Selon Washington, cette opération vise à réduire les capacités iraniennes à menacer les navires civils et les bâtiments commerciaux empruntant librement le détroit d’Ormuz. « Dégrader la capacité de l’Iran à attaquer les marins civils et les navires commerciaux en transit » constitue l’objectif affiché par l’armée américaine, qui accuse Téhéran de mettre en danger un passage maritime d’importance mondiale.

Le détroit d’Ormuz, nouveau point de blocage diplomatique

Le détroit d’Ormuz concentre désormais les enjeux militaires et diplomatiques du conflit. Avant le déclenchement de la guerre, environ un cinquième du pétrole et du gaz naturel échangés à l’échelle mondiale transitait par cette étroite voie maritime située entre l’Iran et la péninsule Arabique. La pression exercée par Téhéran sur cette route stratégique depuis le début des hostilités a provoqué une crise énergétique internationale, avec un baril de pétrole ayant atteint temporairement près de 120 dollars.

Les cours de l’énergie se sont toutefois nettement repliés depuis ces sommets enregistrés en période de forte tension. Mais l’incertitude demeure élevée alors que toute nouvelle perturbation du trafic maritime pourrait raviver les inquiétudes sur l’approvisionnement mondial.
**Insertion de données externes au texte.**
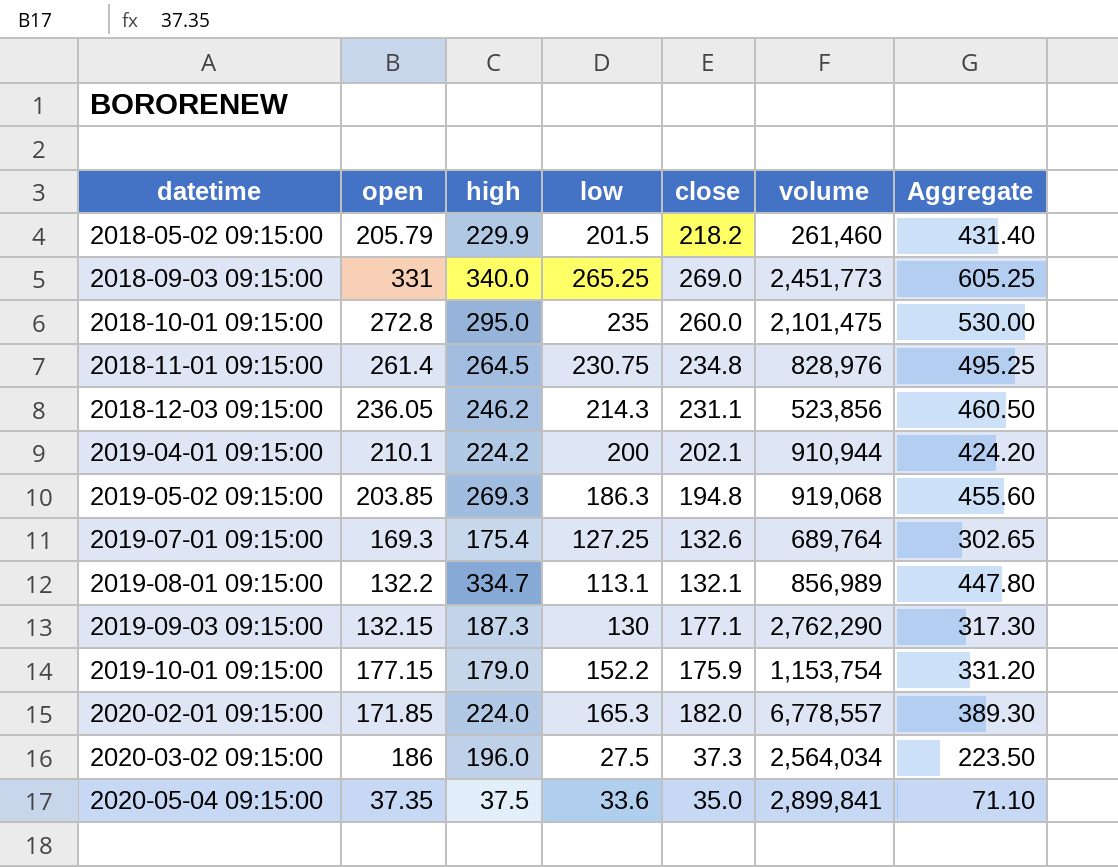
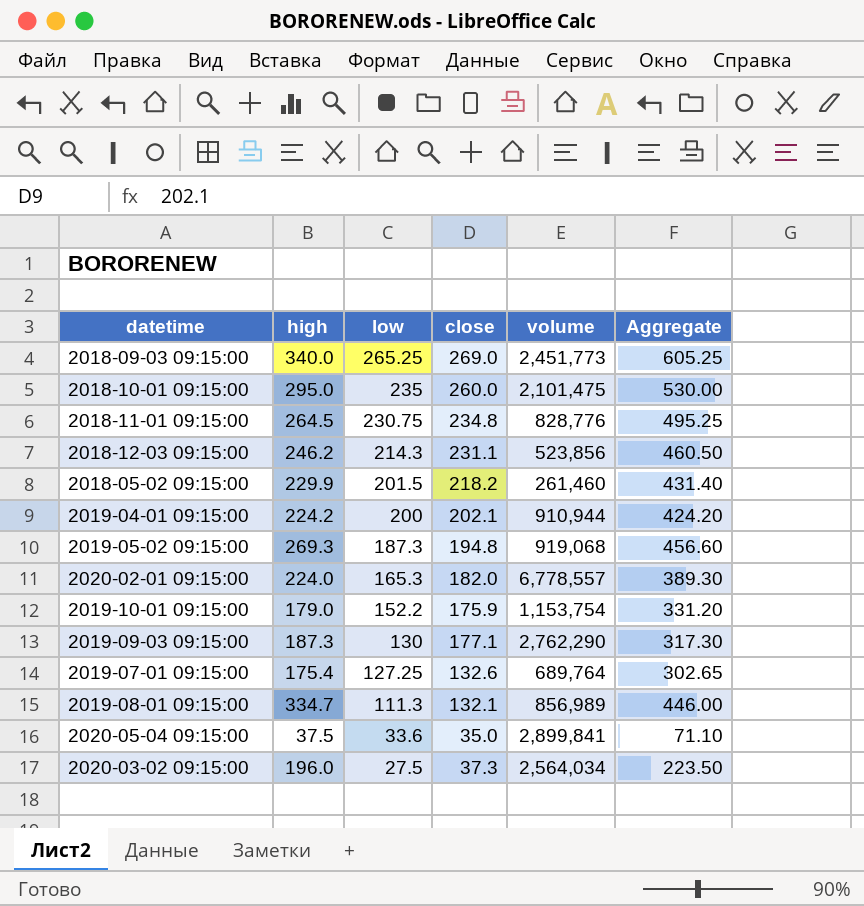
row order: datetime ascending -> low descending
column open | position: 2 -> none
2018-11-01 09:15:00 | volume: 828,976 -> 828,776
2019-05-02 09:15:00 | low: 186.3 -> 187.3
2019-05-02 09:15:00 | Aggregate: 455.60 -> 456.60
2019-08-01 09:15:00 | low: 113.1 -> 111.3
2019-08-01 09:15:00 | Aggregate: 447.80 -> 446.00

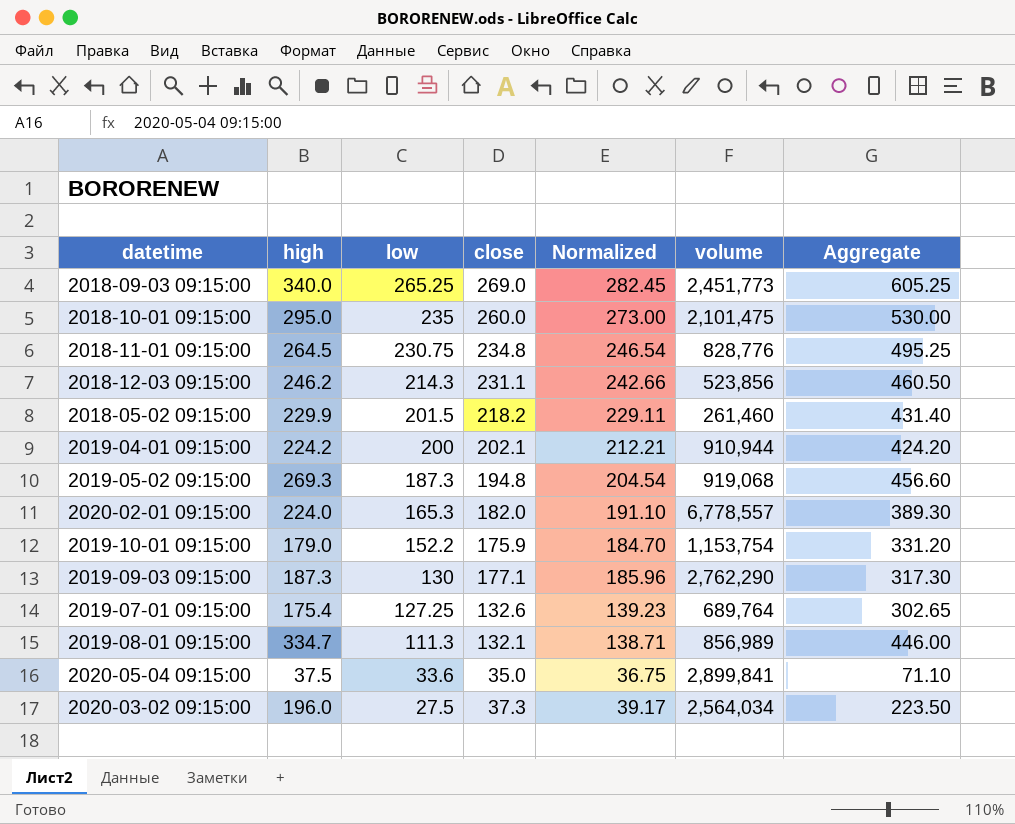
column Normalized | formula: none -> [close] * 1.05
Le détroit est également devenu le principal obstacle à une éventuelle reprise des discussions entre Washington et Téhéran. Les deux pays cherchent depuis plusieurs semaines une issue durable au conflit déclenché le 28 février, mais les affrontements récents compromettent les perspectives d’un accord.

Riposte iranienne contre les alliés arabes des États-Unis

Après les frappes américaines, l’Iran a, selon les premières informations disponibles, répondu par des attaques visant plusieurs États du Golfe alliés de Washington, notamment Bahreïn, le Koweït, le Qatar et les Émirats arabes unis. Ces actions marquent une extension géographique du conflit, qui menace désormais directement les partenaires régionaux des États-Unis.

Cette nouvelle séquence intervient alors que le président américain Donald Trump avait récemment estimé qu’une proposition d’accord intérimaire et de cessez-le-feu dans la guerre avec l’Iran était désormais « dépassée ». Cette déclaration a renforcé les inquiétudes quant à un possible enlisement militaire.

L’échange de frappes dans le Golfe fait ainsi peser un risque accru sur la stabilité régionale. Alors que les voies diplomatiques apparaissent de plus en plus fragiles, le détroit d’Ormuz demeure le théâtre central d’un affrontement où se mêlent enjeux militaires, énergétiques et géopolitiques.